Web page edit records
--- --- ---
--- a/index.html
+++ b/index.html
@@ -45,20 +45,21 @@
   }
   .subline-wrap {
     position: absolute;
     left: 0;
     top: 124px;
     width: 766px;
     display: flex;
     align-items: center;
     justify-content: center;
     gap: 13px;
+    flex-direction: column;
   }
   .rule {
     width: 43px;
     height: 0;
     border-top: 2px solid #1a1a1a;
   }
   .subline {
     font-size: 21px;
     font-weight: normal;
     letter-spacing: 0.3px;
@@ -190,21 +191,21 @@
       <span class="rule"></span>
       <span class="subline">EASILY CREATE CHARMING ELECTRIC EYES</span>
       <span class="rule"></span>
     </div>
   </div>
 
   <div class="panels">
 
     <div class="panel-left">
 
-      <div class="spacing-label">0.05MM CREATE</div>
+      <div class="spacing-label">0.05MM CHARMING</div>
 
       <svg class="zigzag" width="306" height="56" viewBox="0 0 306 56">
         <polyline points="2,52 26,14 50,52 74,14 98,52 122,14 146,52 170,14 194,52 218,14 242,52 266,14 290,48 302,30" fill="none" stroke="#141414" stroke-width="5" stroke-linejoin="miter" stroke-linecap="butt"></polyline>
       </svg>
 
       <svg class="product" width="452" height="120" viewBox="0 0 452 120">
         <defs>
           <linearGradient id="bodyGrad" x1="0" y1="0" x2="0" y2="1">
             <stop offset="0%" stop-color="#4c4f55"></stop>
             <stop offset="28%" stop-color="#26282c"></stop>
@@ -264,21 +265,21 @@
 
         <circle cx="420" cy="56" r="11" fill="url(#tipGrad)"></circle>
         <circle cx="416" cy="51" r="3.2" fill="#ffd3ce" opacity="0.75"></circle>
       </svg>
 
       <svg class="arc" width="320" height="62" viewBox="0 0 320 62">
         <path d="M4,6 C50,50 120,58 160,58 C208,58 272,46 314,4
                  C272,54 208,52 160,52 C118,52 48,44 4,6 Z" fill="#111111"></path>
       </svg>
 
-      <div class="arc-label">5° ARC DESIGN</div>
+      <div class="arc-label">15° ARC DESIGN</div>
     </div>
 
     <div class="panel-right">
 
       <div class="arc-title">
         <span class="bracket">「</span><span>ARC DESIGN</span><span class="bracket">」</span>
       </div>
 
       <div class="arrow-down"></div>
--- --- ---
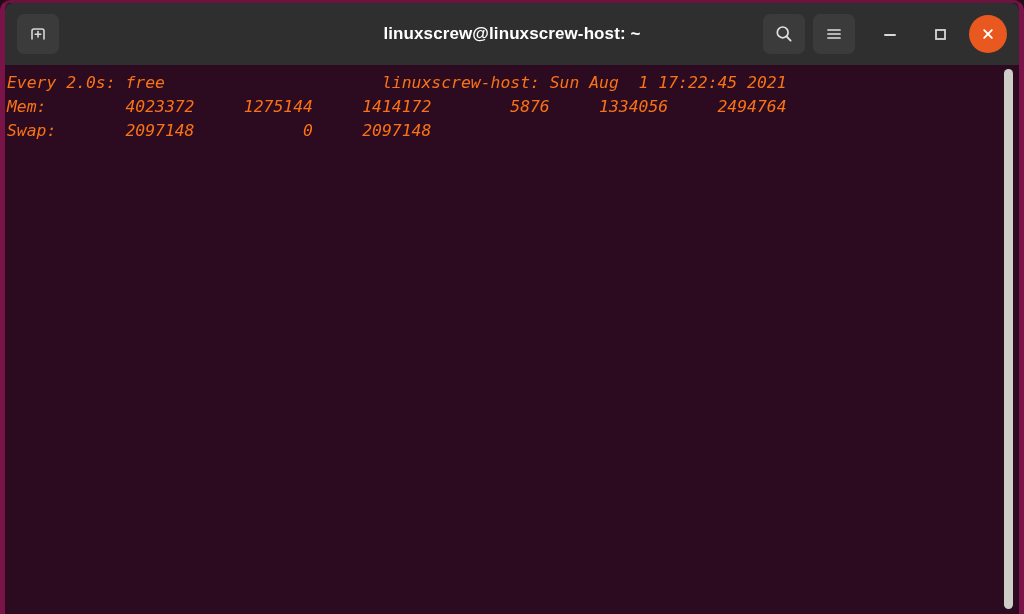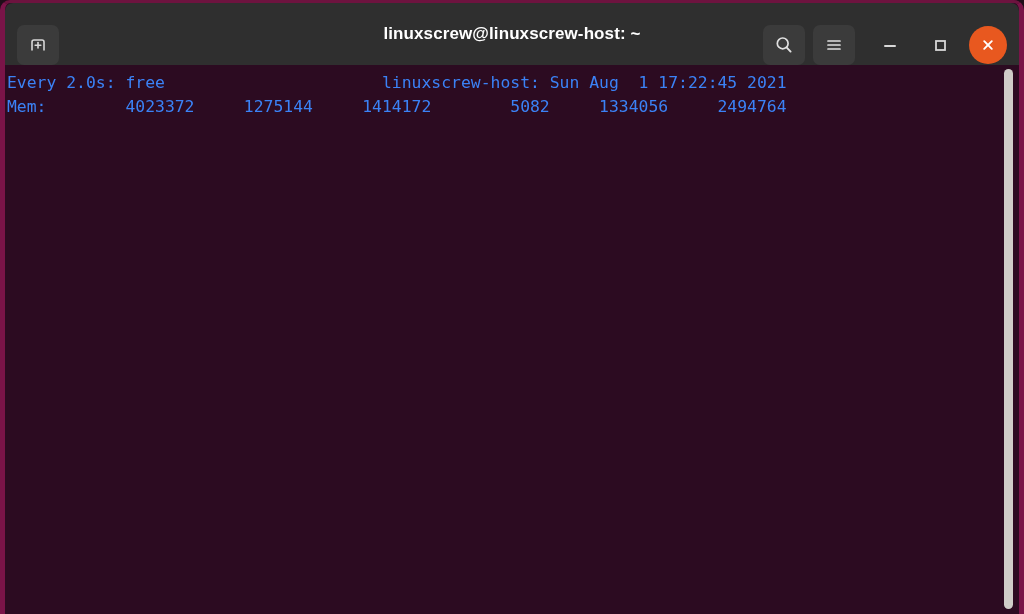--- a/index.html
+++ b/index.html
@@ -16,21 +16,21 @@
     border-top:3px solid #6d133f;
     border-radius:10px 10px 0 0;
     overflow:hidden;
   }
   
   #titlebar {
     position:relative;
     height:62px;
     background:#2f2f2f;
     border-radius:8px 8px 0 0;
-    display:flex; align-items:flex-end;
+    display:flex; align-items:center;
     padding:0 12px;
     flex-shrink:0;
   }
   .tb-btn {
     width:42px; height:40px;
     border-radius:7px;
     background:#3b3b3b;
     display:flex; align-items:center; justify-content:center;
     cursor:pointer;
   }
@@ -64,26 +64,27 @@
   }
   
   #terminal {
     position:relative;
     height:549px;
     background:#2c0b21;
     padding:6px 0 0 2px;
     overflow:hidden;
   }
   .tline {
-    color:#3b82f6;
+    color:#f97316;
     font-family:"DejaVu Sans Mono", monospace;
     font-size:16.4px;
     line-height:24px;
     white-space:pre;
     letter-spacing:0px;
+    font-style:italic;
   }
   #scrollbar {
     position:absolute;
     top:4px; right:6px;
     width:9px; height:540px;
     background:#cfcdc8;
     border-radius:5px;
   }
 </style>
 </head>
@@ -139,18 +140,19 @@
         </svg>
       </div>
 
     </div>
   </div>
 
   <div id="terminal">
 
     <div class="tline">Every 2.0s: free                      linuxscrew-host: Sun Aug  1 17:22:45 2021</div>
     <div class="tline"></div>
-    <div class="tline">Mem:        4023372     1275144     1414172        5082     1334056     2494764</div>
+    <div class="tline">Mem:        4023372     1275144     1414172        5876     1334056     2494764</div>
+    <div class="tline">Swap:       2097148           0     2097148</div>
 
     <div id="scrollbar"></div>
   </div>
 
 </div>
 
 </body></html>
--- --- ---
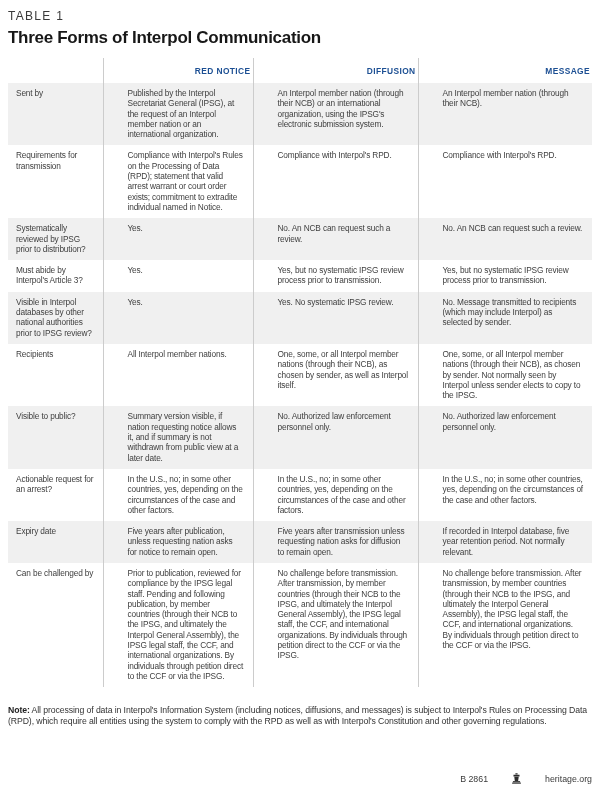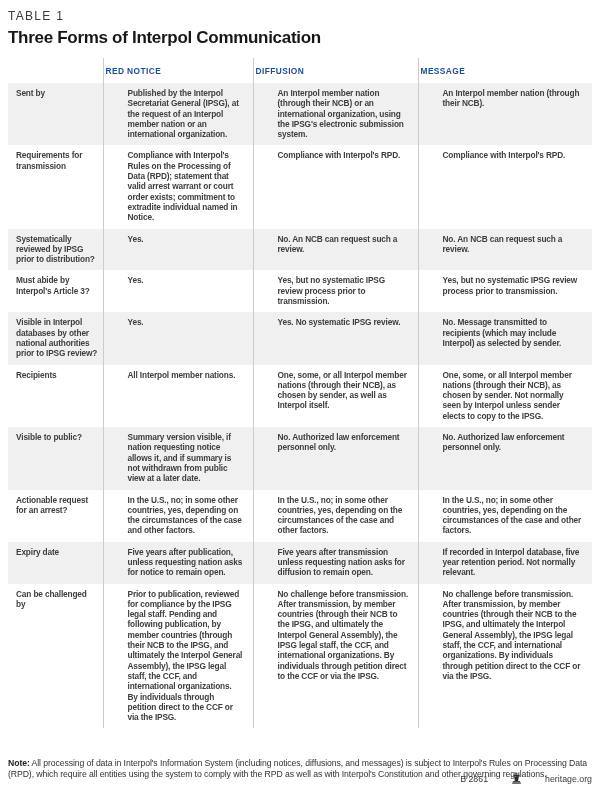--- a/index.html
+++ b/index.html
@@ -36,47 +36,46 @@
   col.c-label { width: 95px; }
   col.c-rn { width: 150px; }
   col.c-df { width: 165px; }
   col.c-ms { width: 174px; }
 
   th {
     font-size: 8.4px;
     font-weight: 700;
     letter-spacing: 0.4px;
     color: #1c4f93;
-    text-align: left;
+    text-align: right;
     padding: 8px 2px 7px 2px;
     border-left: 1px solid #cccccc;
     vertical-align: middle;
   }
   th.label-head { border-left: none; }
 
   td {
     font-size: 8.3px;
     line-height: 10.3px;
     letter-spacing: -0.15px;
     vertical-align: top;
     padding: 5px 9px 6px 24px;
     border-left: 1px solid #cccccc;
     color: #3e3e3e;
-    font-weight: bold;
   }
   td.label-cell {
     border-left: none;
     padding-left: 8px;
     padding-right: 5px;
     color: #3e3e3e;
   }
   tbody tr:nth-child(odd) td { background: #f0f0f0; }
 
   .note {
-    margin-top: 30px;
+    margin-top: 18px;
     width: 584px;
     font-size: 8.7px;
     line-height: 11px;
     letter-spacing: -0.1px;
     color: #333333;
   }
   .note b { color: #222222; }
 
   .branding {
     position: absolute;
--- --- ---
* Assignment:
Using the records above, select and copy every line that has the word "radius".

* Solution to this task:
     border-radius:10px 10px 0 0;
     border-radius:8px 8px 0 0;
     border-radius:7px;
     border-radius:5px;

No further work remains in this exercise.